When Helena and Jorge were with us, Helena asked a question;

“What does the playground look like with a parent, without a parent or with a carer?"

On the last day it rained and only one mother and toddler came to the beach. I stayed back waiting

for other families. When I walked in late to the group. The artists were following the lead of the

toddler, who was very aware that everyone was copying. Whilst leading the play the toddler

called over to their mum twice. To see if she was there. Both times the mum replied ‘ I’m here.

You’re okay!’ The play never stopped, the child knew they were safe and continued this game.

This bubble was broken by a man with a quad bike and 4 dogs!


The man was totally unaware!

Learning no.6: You get answers when you know what the question is.


I thoroughly enjoyed this project, meeting new, interesting people and feeling part of the group. I

loved how loosely the framework was made and how everyone seemed to make the most of this

opportunity in their own ways. The power was in the space created, there was a freedom of no

expectations again (from a previous Magic Acorn Play Day with Rest and Digest) .

Learning no.7: Aionic time, where everyone is present in the moment, altogether!

This is something to work on, being fully present in the moment!



What happens and what do we do in our uncontained space?

What happens to the materials and documentation we gather from the beach?

I thought it was amazing how quick the uncontained space felt very warm and inviting. The small

flags gathered around the play area made it feel safe. The children did move beyond this space

happily over the dunes and towards the sea but I felt more secure in knowing where ‘home’ was in

relation to the wandering and playing with the children.

There were inventive props to attract the attention of the children. The Conch was brilliant for

attracting the attention and was used before the ‘birds’ flew out of the dunes. And before the ‘sea’

came up the beach. Music definitely played a big part in the session with the accordion and shruti

box entertaining the toddlers and soothing some of the babies.

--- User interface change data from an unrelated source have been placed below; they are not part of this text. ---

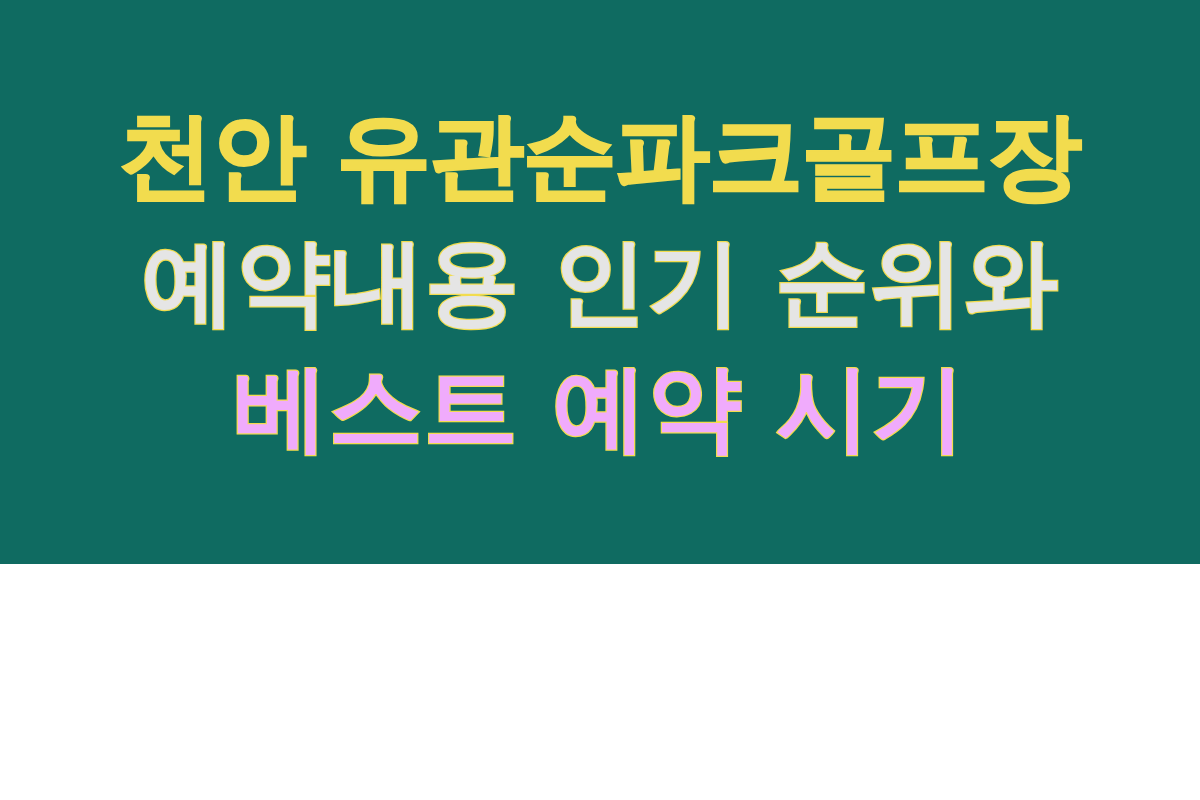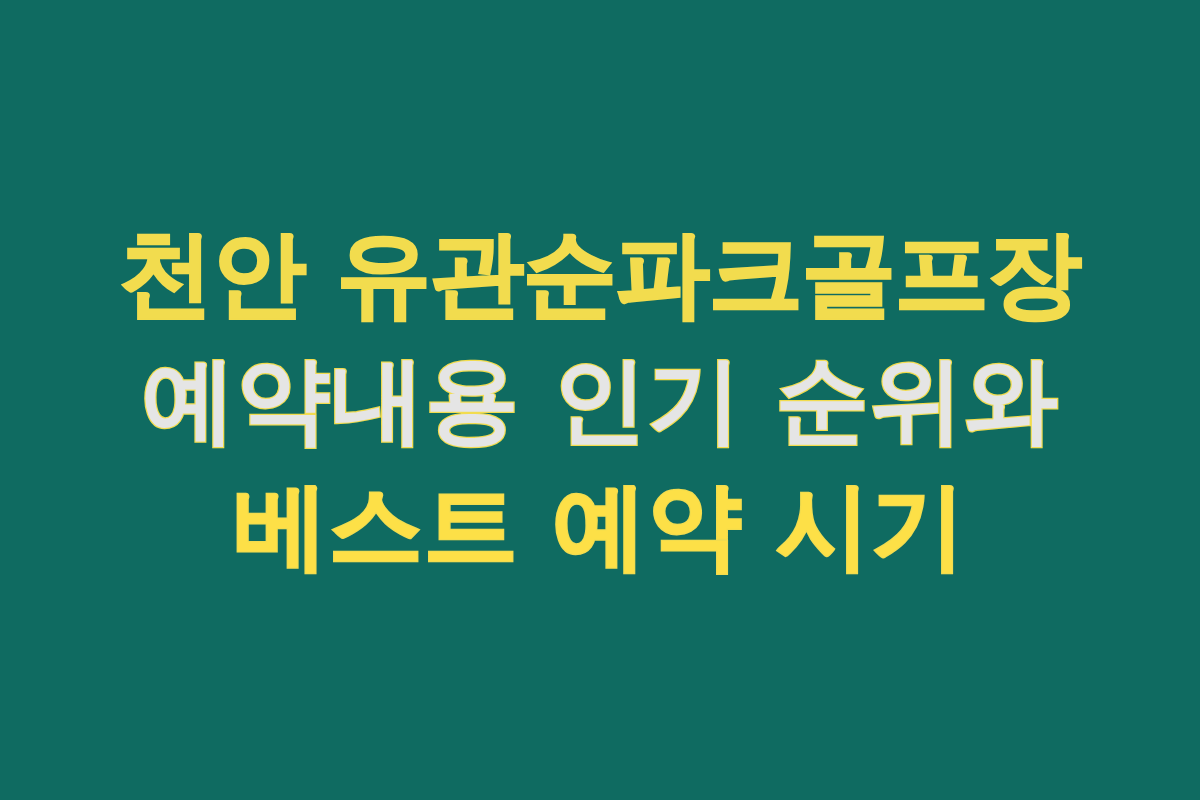--- a/index.html
+++ b/index.html
@@ -12,21 +12,21 @@
     width: 1200px;
     height: 800px;
     overflow: hidden;
     font-family: "Liberation Sans", "DejaVu Sans", sans-serif;
   }
 
   
   #thumbnail-card {
     position: relative;
     width: 1200px;
-    height: 800px;
+    height: 564px;
     background: #0F6B61;
     display: flex;
     align-items: center;
     justify-content: center;
     box-sizing: border-box;
     overflow: hidden;
   }
 
   #headline-block {
     width: 1080px;
@@ -58,17 +58,17 @@
 <body>
 
 <div id="thumbnail-card" style="background: rgb(15, 107, 97);">
 
   <div id="headline-block">
 
     <span class="headline-line line-1" style="color: rgb(242, 220, 78); -webkit-text-stroke: 2.5px rgb(242, 220, 78);">천안 유관순파크골프장</span>
 
     <span class="headline-line line-2" style="color: #e5e5e5; -webkit-text-stroke: 2.5px rgb(242, 220, 78);">예약내용 인기 순위와</span>
 
-    <span class="headline-line line-3" style="color: #fde047; -webkit-text-stroke: 2.5px rgb(242, 220, 78);">베스트 예약 시기</span>
+    <span class="headline-line line-3" style="color: #f0abfc; -webkit-text-stroke: 2.5px rgb(242, 220, 78);">베스트 예약 시기</span>
 
   </div>
 
 </div>
 
 </body></html>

The bowls were an initial focus point ( but not everyone engaged in them) Where natural, slow

explorations took place, interactions with the sand, sea, stones and grasses from the dunes were

integrated within the play.. These natural elements were taken back to the Magic Acorns' space to be used as part of the installation. I made a natural basket for collecting pebbles in.

There were lots of photos and videos taken from both spaces. I can’t wait to see what video artist Lewis Wickwar has produced.